The National Osteoporosis Foundation considers the category of high risk as the threshold for cost-effective treatment.3 Because FRAX uses an average glucocorticoid dose to calculate the 10-year risk of fracture, patients who are receiving higher doses are likely to have a greater absolute fracture risk than estimated by FRAX. In addition, a higher cumulative glucocor-ticoid dose and intravenous pulse glucocorticoids may increase the risk of fractures.
TREATMENT OPTIONS
Calcium and vitamin D supplementation is recommended for all patients who are starting gluco-corticoid therapy.

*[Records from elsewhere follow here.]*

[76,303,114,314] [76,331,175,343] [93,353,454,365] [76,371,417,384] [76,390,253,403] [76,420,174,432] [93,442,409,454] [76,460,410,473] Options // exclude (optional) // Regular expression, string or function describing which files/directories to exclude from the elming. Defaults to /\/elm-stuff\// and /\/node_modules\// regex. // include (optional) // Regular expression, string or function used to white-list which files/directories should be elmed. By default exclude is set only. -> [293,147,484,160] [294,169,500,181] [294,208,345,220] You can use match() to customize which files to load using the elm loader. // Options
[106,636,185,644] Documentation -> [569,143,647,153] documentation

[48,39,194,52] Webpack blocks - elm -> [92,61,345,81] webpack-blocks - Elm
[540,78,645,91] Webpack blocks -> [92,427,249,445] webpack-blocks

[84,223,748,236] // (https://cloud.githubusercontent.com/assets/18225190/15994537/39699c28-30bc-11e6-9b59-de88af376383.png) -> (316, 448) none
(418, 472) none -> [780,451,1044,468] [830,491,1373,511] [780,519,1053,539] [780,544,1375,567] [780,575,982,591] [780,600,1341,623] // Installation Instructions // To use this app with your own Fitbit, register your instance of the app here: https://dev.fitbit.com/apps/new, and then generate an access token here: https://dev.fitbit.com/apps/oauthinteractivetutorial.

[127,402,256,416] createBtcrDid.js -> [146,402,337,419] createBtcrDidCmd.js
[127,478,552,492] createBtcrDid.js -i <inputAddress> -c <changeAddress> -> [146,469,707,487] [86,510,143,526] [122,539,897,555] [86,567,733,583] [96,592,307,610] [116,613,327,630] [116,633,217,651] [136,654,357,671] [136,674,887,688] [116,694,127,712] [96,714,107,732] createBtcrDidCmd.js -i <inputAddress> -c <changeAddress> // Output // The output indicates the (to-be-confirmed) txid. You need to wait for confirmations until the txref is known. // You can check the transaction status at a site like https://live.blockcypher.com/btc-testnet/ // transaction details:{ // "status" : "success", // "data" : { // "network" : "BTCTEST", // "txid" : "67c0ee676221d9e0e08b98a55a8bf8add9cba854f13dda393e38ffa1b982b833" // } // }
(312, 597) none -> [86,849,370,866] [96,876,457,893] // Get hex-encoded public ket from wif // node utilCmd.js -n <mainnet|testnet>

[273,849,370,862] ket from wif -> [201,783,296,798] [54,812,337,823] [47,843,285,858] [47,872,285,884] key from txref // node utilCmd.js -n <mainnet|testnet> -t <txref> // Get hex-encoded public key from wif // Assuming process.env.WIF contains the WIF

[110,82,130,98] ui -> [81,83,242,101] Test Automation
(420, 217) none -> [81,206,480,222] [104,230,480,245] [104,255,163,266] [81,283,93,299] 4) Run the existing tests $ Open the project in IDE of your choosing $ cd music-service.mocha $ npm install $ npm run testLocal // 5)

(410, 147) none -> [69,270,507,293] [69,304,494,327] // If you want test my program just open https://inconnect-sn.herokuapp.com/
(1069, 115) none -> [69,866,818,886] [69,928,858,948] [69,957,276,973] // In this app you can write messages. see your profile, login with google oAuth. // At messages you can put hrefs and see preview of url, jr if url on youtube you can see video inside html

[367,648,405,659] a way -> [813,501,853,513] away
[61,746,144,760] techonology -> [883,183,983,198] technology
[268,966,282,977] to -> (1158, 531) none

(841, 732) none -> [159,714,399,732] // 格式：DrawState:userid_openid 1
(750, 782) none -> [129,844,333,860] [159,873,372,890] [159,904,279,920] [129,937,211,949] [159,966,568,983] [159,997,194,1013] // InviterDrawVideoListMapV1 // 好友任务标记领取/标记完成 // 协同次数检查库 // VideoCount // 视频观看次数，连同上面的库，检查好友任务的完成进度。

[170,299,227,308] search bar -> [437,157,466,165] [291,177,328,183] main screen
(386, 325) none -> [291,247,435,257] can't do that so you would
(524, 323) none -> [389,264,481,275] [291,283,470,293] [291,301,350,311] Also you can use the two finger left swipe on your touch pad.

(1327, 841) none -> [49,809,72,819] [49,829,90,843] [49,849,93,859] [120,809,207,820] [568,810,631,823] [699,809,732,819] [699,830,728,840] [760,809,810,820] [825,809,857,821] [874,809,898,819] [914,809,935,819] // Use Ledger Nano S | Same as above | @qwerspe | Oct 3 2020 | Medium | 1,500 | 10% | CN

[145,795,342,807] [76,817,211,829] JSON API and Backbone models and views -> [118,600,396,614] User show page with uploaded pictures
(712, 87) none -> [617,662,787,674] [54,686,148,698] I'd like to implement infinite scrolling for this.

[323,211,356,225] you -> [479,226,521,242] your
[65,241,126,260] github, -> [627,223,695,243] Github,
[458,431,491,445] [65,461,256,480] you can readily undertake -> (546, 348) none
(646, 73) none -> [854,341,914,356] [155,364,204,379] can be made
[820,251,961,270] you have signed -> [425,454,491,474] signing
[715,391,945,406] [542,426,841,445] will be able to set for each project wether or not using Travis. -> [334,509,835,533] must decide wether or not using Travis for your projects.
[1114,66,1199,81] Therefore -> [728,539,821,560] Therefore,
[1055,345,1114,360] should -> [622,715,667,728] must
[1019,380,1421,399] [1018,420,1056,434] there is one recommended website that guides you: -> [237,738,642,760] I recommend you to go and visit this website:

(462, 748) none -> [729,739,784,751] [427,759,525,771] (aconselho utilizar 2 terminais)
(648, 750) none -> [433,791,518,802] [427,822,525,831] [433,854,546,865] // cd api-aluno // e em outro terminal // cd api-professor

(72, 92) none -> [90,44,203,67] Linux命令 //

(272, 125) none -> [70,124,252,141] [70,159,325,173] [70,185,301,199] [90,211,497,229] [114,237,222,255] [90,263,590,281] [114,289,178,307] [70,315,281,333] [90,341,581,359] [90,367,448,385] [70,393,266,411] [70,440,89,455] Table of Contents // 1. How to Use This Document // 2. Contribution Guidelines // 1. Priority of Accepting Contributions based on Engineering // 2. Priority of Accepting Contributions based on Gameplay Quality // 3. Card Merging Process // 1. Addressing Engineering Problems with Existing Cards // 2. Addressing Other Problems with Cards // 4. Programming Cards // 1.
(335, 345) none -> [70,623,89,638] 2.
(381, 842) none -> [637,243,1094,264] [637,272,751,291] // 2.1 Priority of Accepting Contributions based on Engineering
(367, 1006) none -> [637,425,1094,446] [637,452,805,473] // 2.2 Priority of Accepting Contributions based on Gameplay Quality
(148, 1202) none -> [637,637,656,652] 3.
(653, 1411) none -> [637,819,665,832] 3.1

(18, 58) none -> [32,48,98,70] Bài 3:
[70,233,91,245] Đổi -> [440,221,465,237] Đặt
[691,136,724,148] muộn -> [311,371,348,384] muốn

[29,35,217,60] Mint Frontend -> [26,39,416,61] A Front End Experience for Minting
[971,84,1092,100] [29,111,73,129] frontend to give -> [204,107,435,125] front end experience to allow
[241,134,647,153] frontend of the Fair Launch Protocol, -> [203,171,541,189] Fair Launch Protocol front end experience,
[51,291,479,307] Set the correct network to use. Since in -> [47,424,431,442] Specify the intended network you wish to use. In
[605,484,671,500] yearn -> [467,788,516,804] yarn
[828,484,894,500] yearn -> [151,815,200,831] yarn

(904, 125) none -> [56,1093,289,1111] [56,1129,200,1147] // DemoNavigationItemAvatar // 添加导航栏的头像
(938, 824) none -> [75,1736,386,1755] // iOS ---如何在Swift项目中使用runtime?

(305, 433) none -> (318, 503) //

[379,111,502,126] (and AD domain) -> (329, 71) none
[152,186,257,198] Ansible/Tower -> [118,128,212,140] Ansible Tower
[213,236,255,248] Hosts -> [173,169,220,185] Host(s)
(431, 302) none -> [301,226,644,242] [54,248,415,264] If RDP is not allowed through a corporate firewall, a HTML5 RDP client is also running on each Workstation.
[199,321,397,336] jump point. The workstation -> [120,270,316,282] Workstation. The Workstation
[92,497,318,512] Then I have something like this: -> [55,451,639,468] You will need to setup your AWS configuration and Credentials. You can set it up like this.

A total calcium
intake (dietary and supplemental) of 1200 to 1500 mg/d is advisable. So is vitamin D supplementation to achieve “therapeutic” levels of 25-hydroxyvitamin D, or dosages of 800 to 1000 IU/d; higher dosages may be required to reach target levels.
For low-risk postmenopausal women and men older than 50 years who are receiving a glucocorticoid dosage of less than 7.5 mg/d, no pharmacological treatment is recommended. Alendronate and risedronate are options for low-risk patients taking a higher glucocorticoid dosage, all medium-risk patients, and all high-risk patients. Zoledronic acid is an option for low-risk and medium-risk patients who are receiving a glucocorticoid dosage of 7.5 mg/d or higher, as well as all high-risk patients. Teriparatide is an option for high-risk patients.
Treatment options for premen-o-pausal women and men younger than 50 years who have a history
of fragility fracture are provided in the ACR guidelines.1 There is inadequate evidence to make pharmacological treatment recommendations for patients in these groups who do not have a history of fragility fracture. ■
1. Grossman JM, Gordon R, Ranganath VK, et al. American College of Rheumatology 2010 Recommendations for the Prevention and Treatment of Glucocorticoid-Induced Osteoporosis.Arthritis Care Res. 2010;62:1515-1526.
2. FRAX. WHO Fracture Risk Assessment Tool. URL: http:// www.shef.ac.uk/FRAX/.
3. National Osteoporosis Foundation. Clinician’s Guide to the Prevention and Treatment of Osteoporosis. Washington, DC: National Osteoporosis Foundation; 2008.